-- Opening Marker --
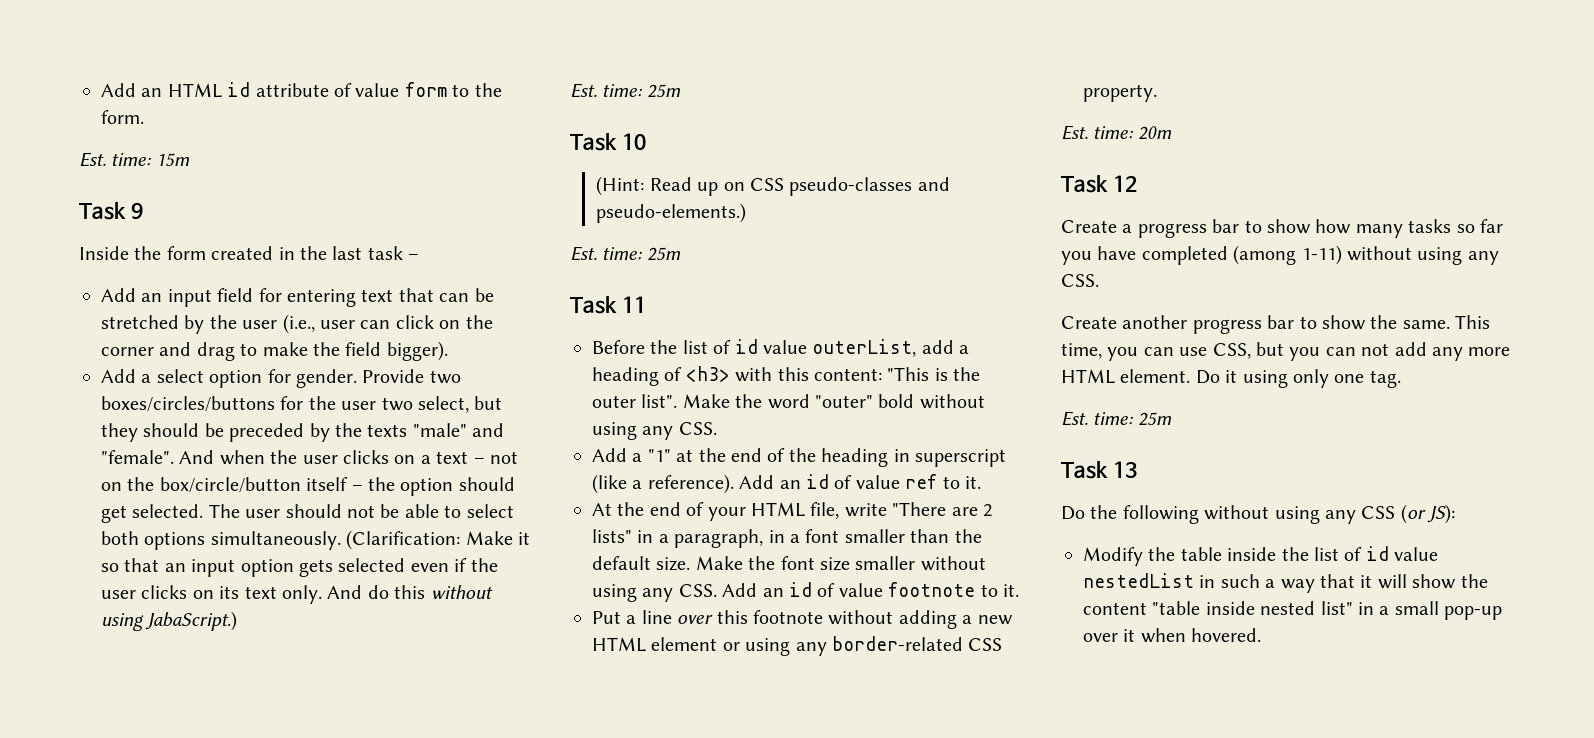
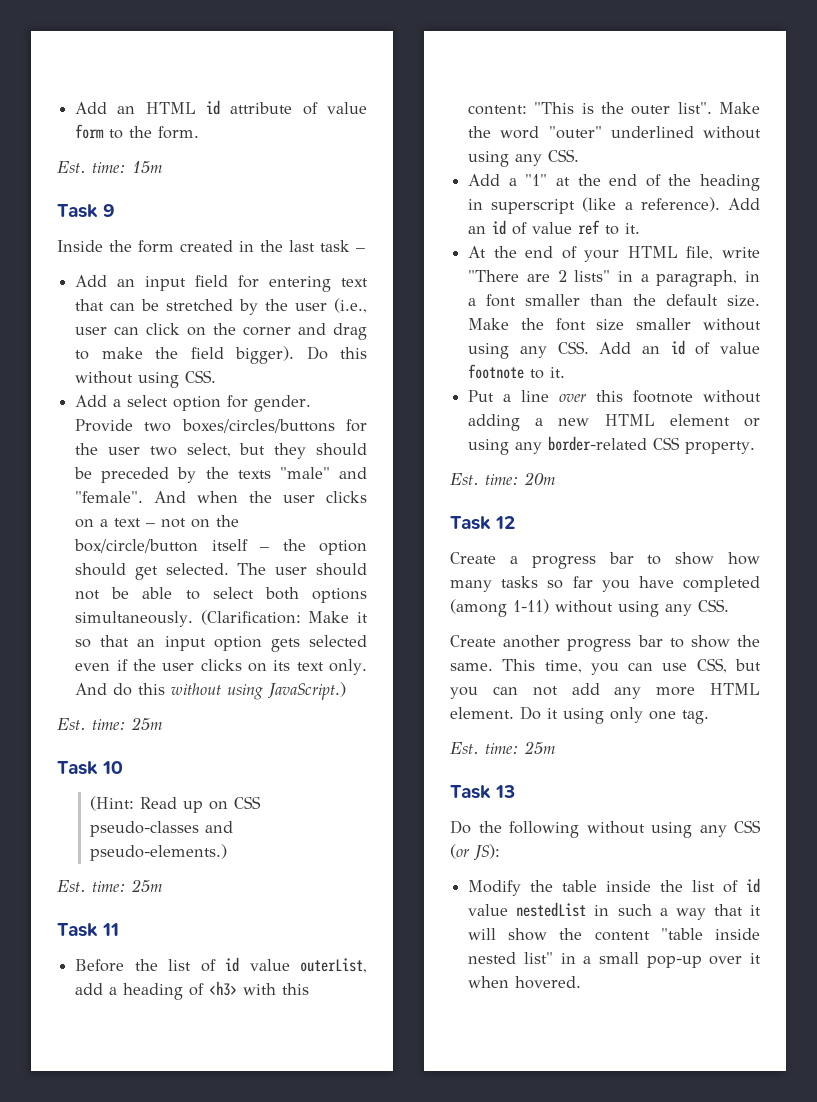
(448, 351) none -> [306,346,367,360] [75,370,217,388] Do this without using CSS.
[145,611,238,631] JabaScript.) -> [268,682,347,700] JavaScript.)
[878,394,915,408] bold -> [610,126,694,138] underlined

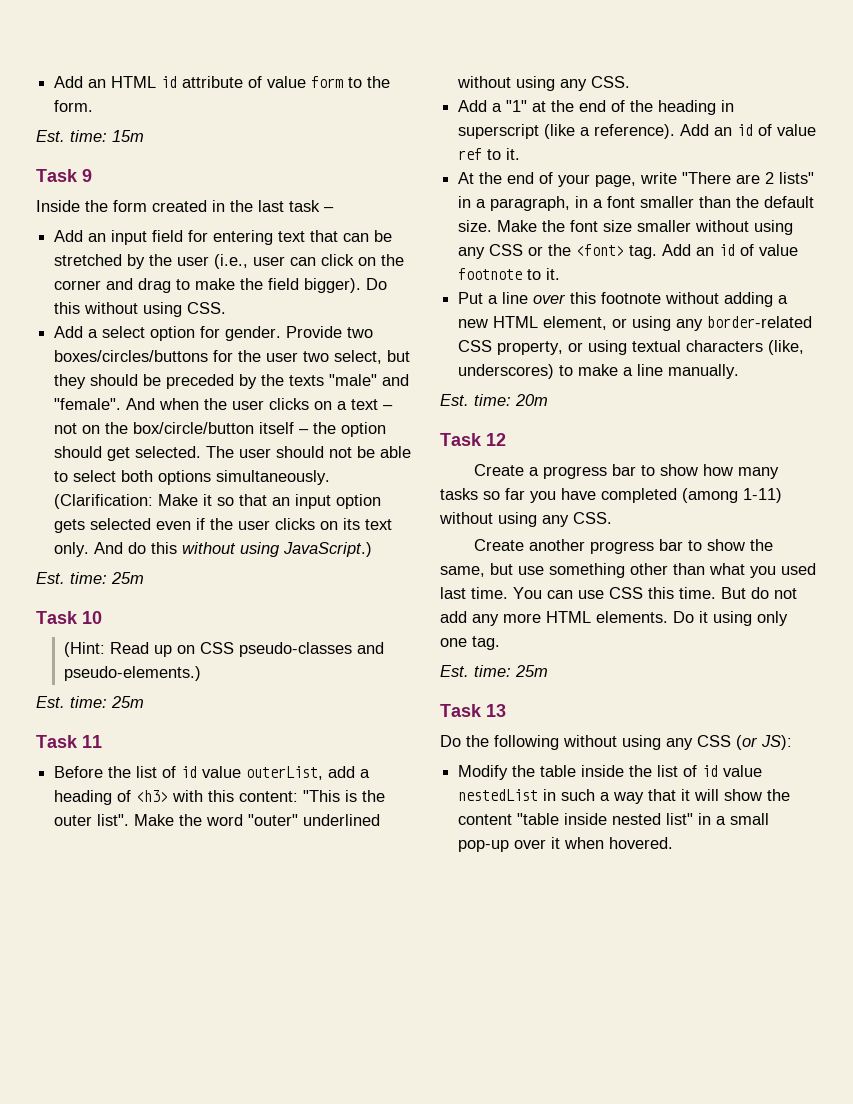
[627,246,714,260] HTML file, -> [595,175,637,187] page,
[557,341,589,354] CSS. -> [489,244,658,259] CSS or the <font> tag.
[669,414,730,426] element -> [543,316,608,330] element,
[685,441,756,454] property. -> [497,340,805,355] [458,364,740,379] property, or using textual characters (like, underscores) to make a line manually.
[450,658,761,675] [450,686,518,699] same. This time, you can use CSS, but you can -> [440,563,816,578] [440,587,769,599] same, but use something other than what you used last time. You can use CSS this time. But do
[450,707,514,719] element. -> [596,611,668,623] elements.

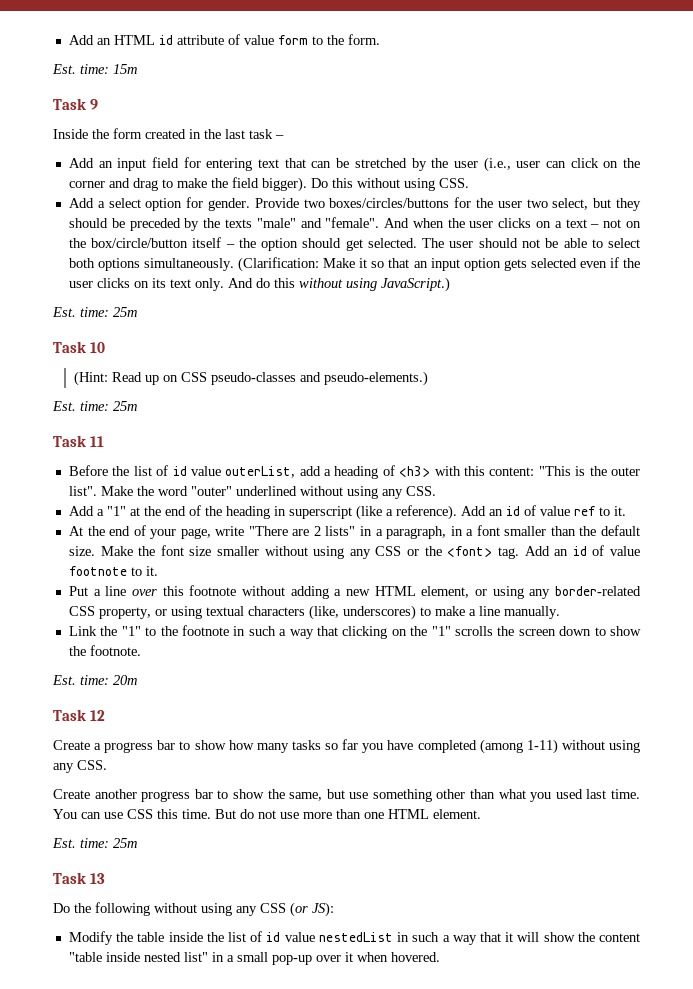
(740, 371) none -> [68,625,641,639] [68,645,141,656] // Link the "1" to the footnote in such a way that clicking on the "1" scrolls the screen down to show the footnote.
[440,611,788,626] [440,636,500,650] add any more HTML elements. Do it using only one tag. -> [280,809,481,819] use more than one HTML element.

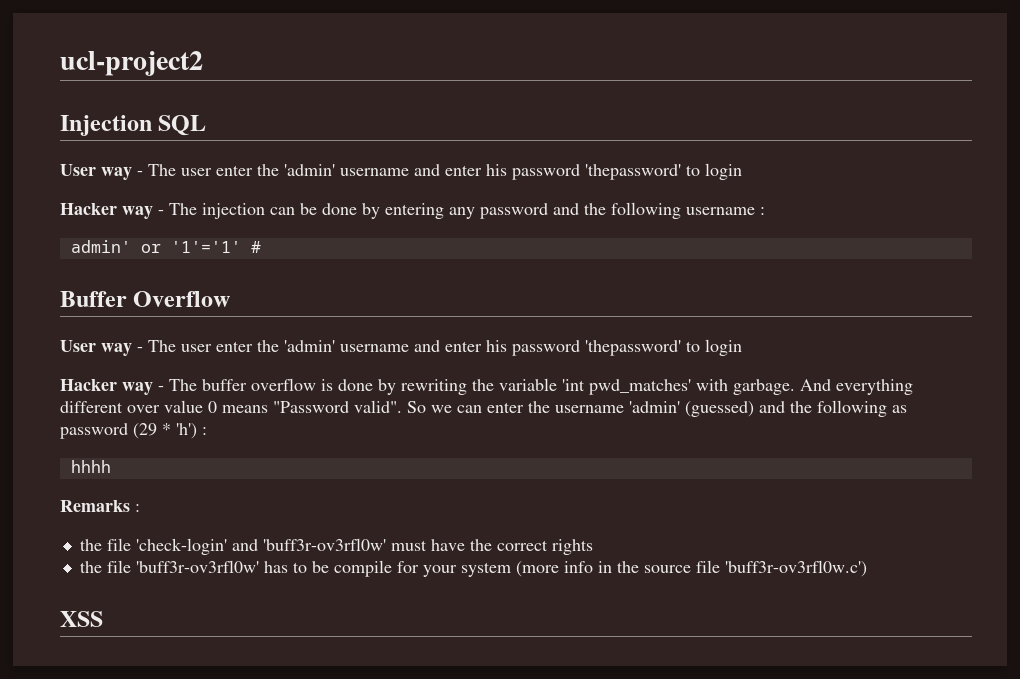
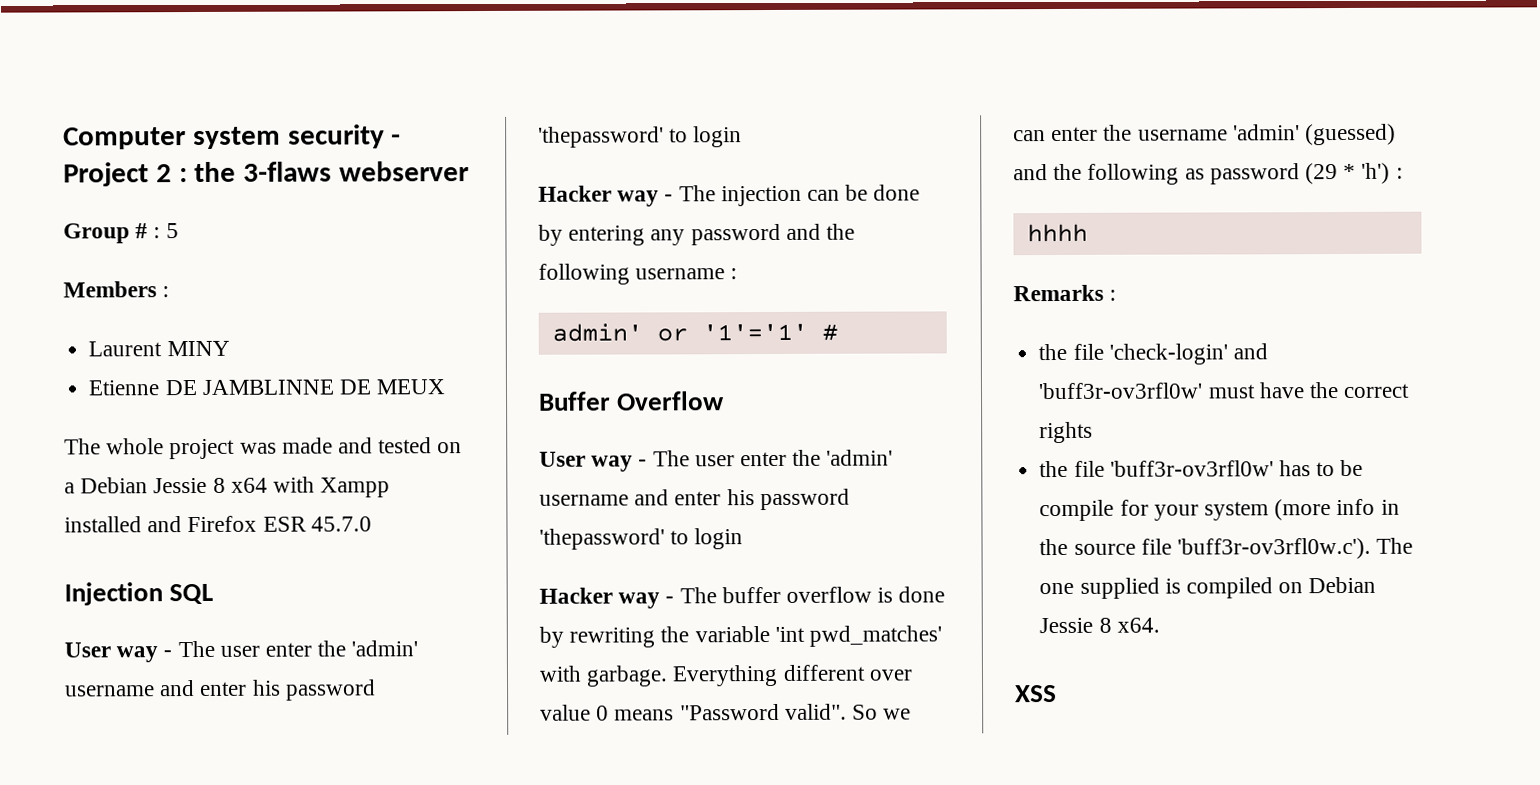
[60,51,203,76] ucl-project2 -> [63,124,402,150] [63,161,470,187] [63,223,179,244] [63,281,170,298] [88,340,230,357] [88,379,447,396] [64,437,463,460] [64,476,391,498] [64,515,372,533] Computer system security - Project 2 : the 3-flaws webserver // Group # : 5 // Members : // Laurent MINY // Etienne DE JAMBLINNE DE MEUX // The whole project was made and tested on a Debian Jessie 8 x64 with Xampp installed and Firefox ESR 45.7.0
[800,379,913,395] And everything -> [672,664,779,687] Everything
[724,560,867,577] 'buff3r-ov3rfl0w.c') -> [1176,537,1414,560] [1039,576,1377,599] [1039,617,1160,634] 'buff3r-ov3rfl0w.c'). The one supplied is compiled on Debian Jessie 8 x64.

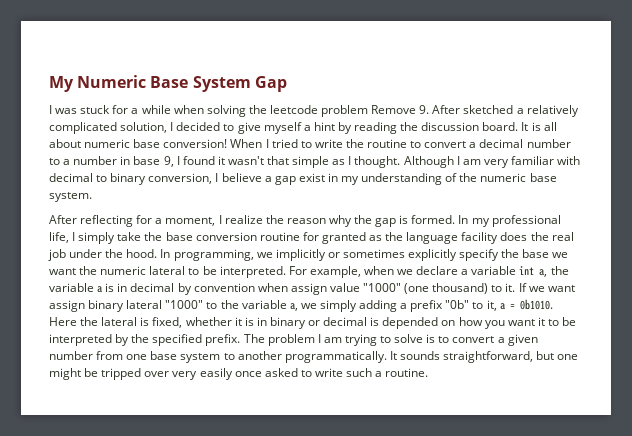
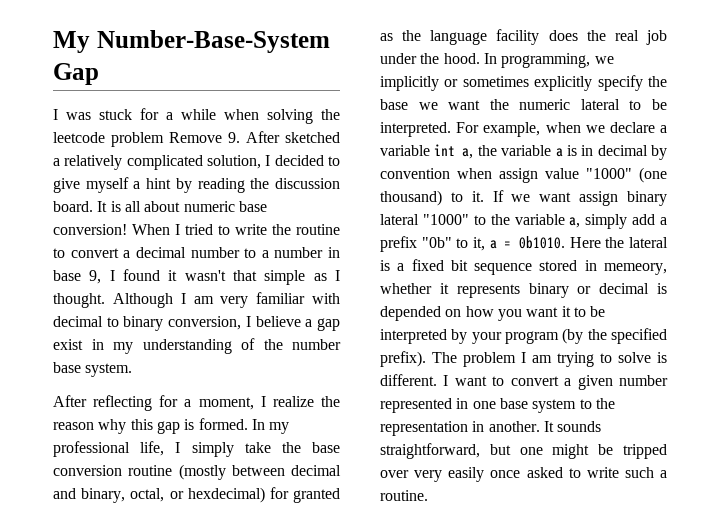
[77,75,251,92] Numeric Base System -> [96,30,330,53] Number-Base-System
[480,173,527,182] numeric -> [292,339,341,350] number
[354,215,373,224] the -> [130,419,153,430] this
(300, 236) none -> [178,464,341,480] [53,487,265,503] (mostly between decimal and binary, octal, or hexdecimal)
[300,300,398,312] we simply adding -> [585,214,656,229] simply add
[152,317,267,328] fixed, whether it is in -> [397,259,667,275] [380,283,520,298] a fixed bit sequence stored in memeory, whether it represents
(130, 340) none -> [471,328,584,344] your program (by
[205,334,241,346] prefix. -> [380,351,426,367] prefix).
(436, 338) none -> [380,374,487,386] different. I want
[96,351,124,360] from -> [380,398,469,413] represented in
[237,351,387,363] another programmatically. -> [595,398,615,409] [380,421,540,436] the representation in another.

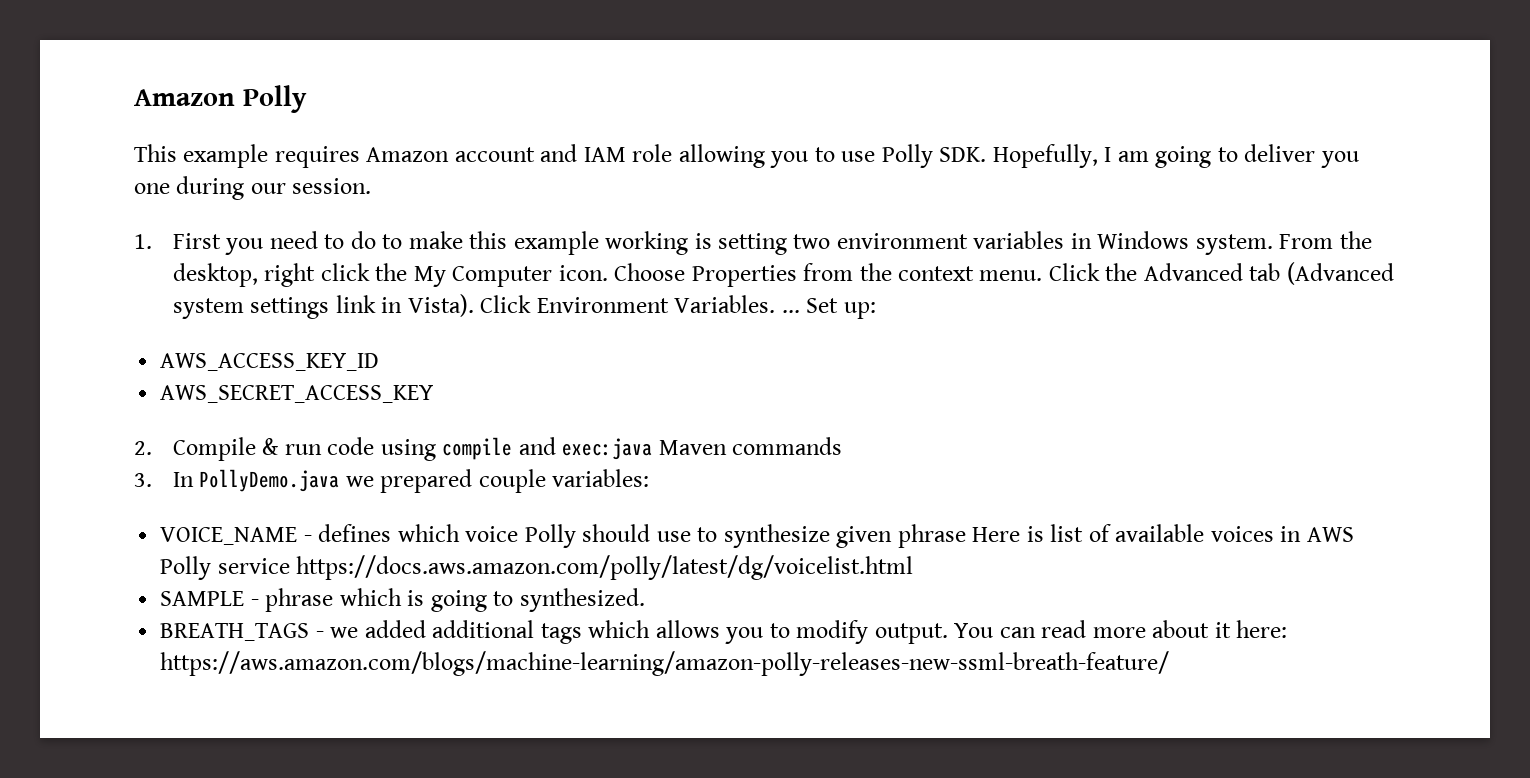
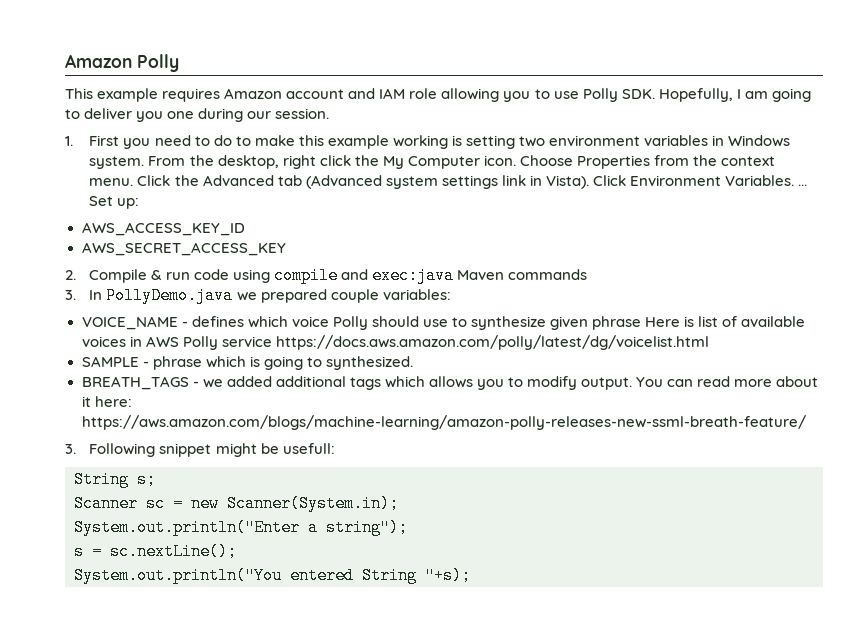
(1170, 663) none -> [65,443,335,457] [74,471,156,488] [74,495,399,512] [74,519,408,536] [74,543,237,560] [74,567,471,584] // 3. Following snippet might be usefull: // String s; // Scanner sc = new Scanner(System.in); // System.out.println("Enter a string"); // s = sc.nextLine(); // System.out.println("You entered String "+s);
-- Closing Marker --
▶ [WORK ORDER]:
Copy every entry above exactly as it stands, but leave the pictures out.

▶ [TASK RESULT]:
(448, 351) none -> [306,346,367,360] [75,370,217,388] Do this without using CSS.
[145,611,238,631] JabaScript.) -> [268,682,347,700] JavaScript.)
[878,394,915,408] bold -> [610,126,694,138] underlined

[627,246,714,260] HTML file, -> [595,175,637,187] page,
[557,341,589,354] CSS. -> [489,244,658,259] CSS or the <font> tag.
[669,414,730,426] element -> [543,316,608,330] element,
[685,441,756,454] property. -> [497,340,805,355] [458,364,740,379] property, or using textual characters (like, underscores) to make a line manually.
[450,658,761,675] [450,686,518,699] same. This time, you can use CSS, but you can -> [440,563,816,578] [440,587,769,599] same, but use something other than what you used last time. You can use CSS this time. But do
[450,707,514,719] element. -> [596,611,668,623] elements.

(740, 371) none -> [68,625,641,639] [68,645,141,656] // Link the "1" to the footnote in such a way that clicking on the "1" scrolls the screen down to show the footnote.
[440,611,788,626] [440,636,500,650] add any more HTML elements. Do it using only one tag. -> [280,809,481,819] use more than one HTML element.

[60,51,203,76] ucl-project2 -> [63,124,402,150] [63,161,470,187] [63,223,179,244] [63,281,170,298] [88,340,230,357] [88,379,447,396] [64,437,463,460] [64,476,391,498] [64,515,372,533] Computer system security - Project 2 : the 3-flaws webserver // Group # : 5 // Members : // Laurent MINY // Etienne DE JAMBLINNE DE MEUX // The whole project was made and tested on a Debian Jessie 8 x64 with Xampp installed and Firefox ESR 45.7.0
[800,379,913,395] And everything -> [672,664,779,687] Everything
[724,560,867,577] 'buff3r-ov3rfl0w.c') -> [1176,537,1414,560] [1039,576,1377,599] [1039,617,1160,634] 'buff3r-ov3rfl0w.c'). The one supplied is compiled on Debian Jessie 8 x64.

[77,75,251,92] Numeric Base System -> [96,30,330,53] Number-Base-System
[480,173,527,182] numeric -> [292,339,341,350] number
[354,215,373,224] the -> [130,419,153,430] this
(300, 236) none -> [178,464,341,480] [53,487,265,503] (mostly between decimal and binary, octal, or hexdecimal)
[300,300,398,312] we simply adding -> [585,214,656,229] simply add
[152,317,267,328] fixed, whether it is in -> [397,259,667,275] [380,283,520,298] a fixed bit sequence stored in memeory, whether it represents
(130, 340) none -> [471,328,584,344] your program (by
[205,334,241,346] prefix. -> [380,351,426,367] prefix).
(436, 338) none -> [380,374,487,386] different. I want
[96,351,124,360] from -> [380,398,469,413] represented in
[237,351,387,363] another programmatically. -> [595,398,615,409] [380,421,540,436] the representation in another.

(1170, 663) none -> [65,443,335,457] [74,471,156,488] [74,495,399,512] [74,519,408,536] [74,543,237,560] [74,567,471,584] // 3. Following snippet might be usefull: // String s; // Scanner sc = new Scanner(System.in); // System.out.println("Enter a string"); // s = sc.nextLine(); // System.out.println("You entered String "+s);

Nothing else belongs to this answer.